YAML -> API kwargs translation for workflow steps. Each step type has a
parser that turns the raw YAML dict into the kwargs of its matching
interface API function. Parsers do YAML-shape validation (required
fields, unsupported ``args`` keys, ``command``/``type`` conflicts) inline.

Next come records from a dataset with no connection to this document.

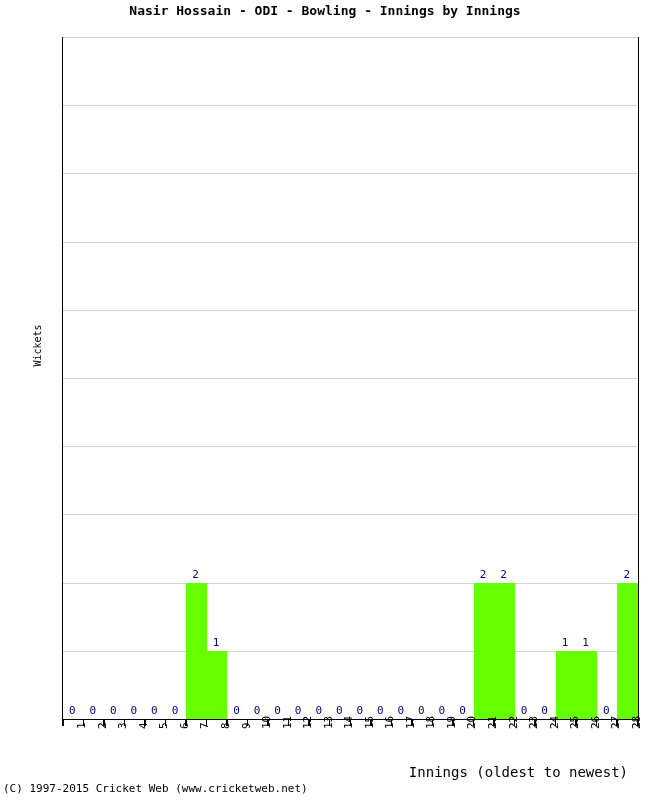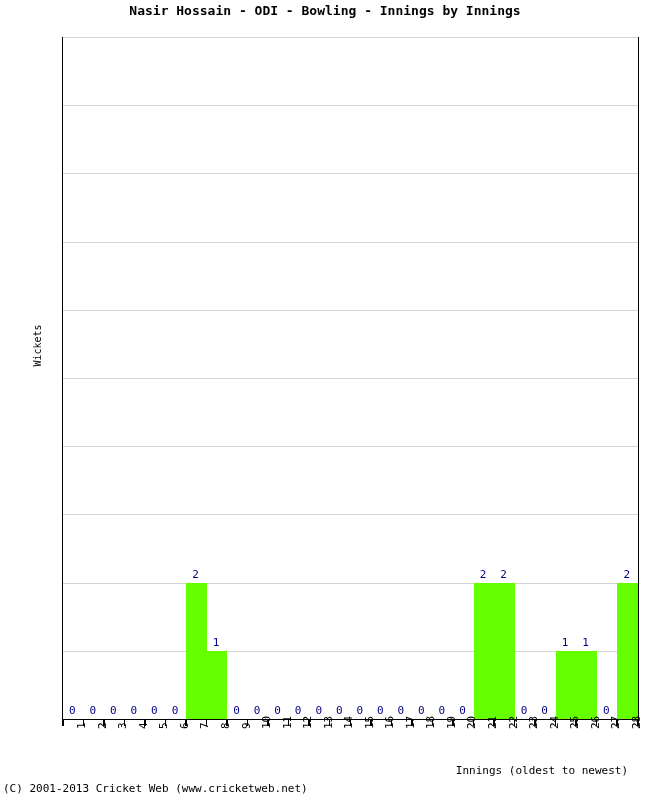--- a/index.html
+++ b/index.html
@@ -121,7 +121,7 @@
     text-align: right;
     padding-right: 22px;
     box-sizing: border-box;
-    font-size: 11px;
+    font-size: 14px;
     color: #000000;
     font-family: "DejaVu Sans Mono", monospace;
     white-space: pre;

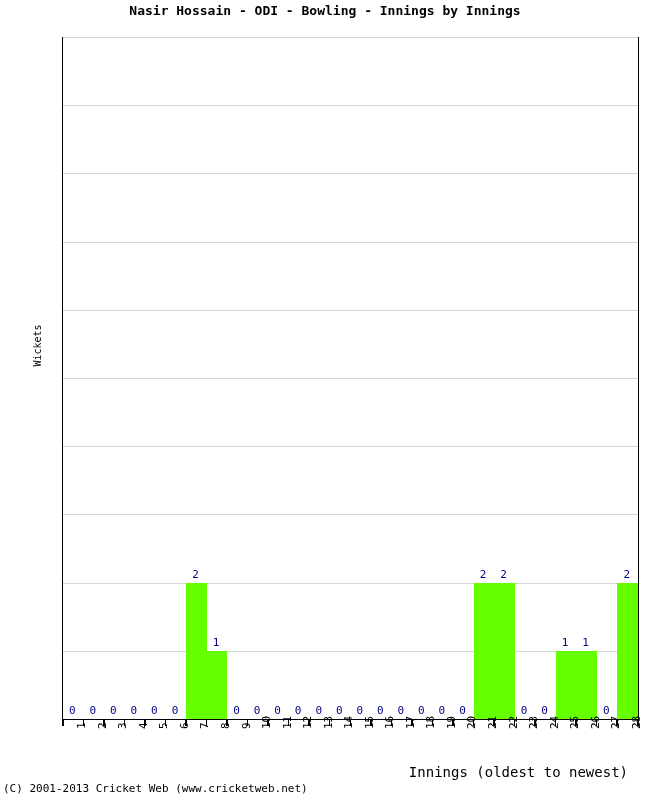--- a/index.html
+++ b/index.html
@@ -276,6 +276,6 @@
 
 <div id="x-axis-title">Innings (oldest to newest)</div>
 
-<div id="footer-copyright">(C) 2001-2013 Cricket Web (www.cricketweb.net)</div>
+<div id="footer-copyright">(C) 1997-2015 Cricket Web (www.cricketweb.net)</div>
 
 </body></html>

Also exposes workflow-level entry points: :func:`parse_step_from_yaml`
and :func:`load_workflow_config`. ParsedStep -> YAML dict serialization
lives in
:mod:`vivarium.cluster_tools.dagger.config.serialization`.

"""

from __future__ import annotations

from pathlib import Path
from typing import Any, Callable, cast

from vivarium.cluster_tools.dagger.config.config import (
    DEFAULT_MAX_ATTEMPTS,
    ParsedStep,
    ResourceConfig,
    WorkflowConfig,
)

_SIMULATION_SUPPORTED_ARGS: set[str] = {
    "model_specification",
    "branch_configuration",
    "artifact_path",
    "backup_freq",
    "sim_verbosity",
}
_PYTEST_SUPPORTED_ARGS: set[str] = {"path", "k", "runslow"}
_PYTHON_SUPPORTED_ARGS: set[str] = {"path", "positional_args", "keyword_args"}
_NOTEBOOK_SUPPORTED_ARGS: set[str] = {"path", "parameters", "output_path", "cwd"}


def _parse_common_step_fields(
    data: dict[str, Any],
    *,
    project: str,
    queue: str,
) -> tuple[str, ResourceConfig]:
    """Validate and extract the fields required by every step type.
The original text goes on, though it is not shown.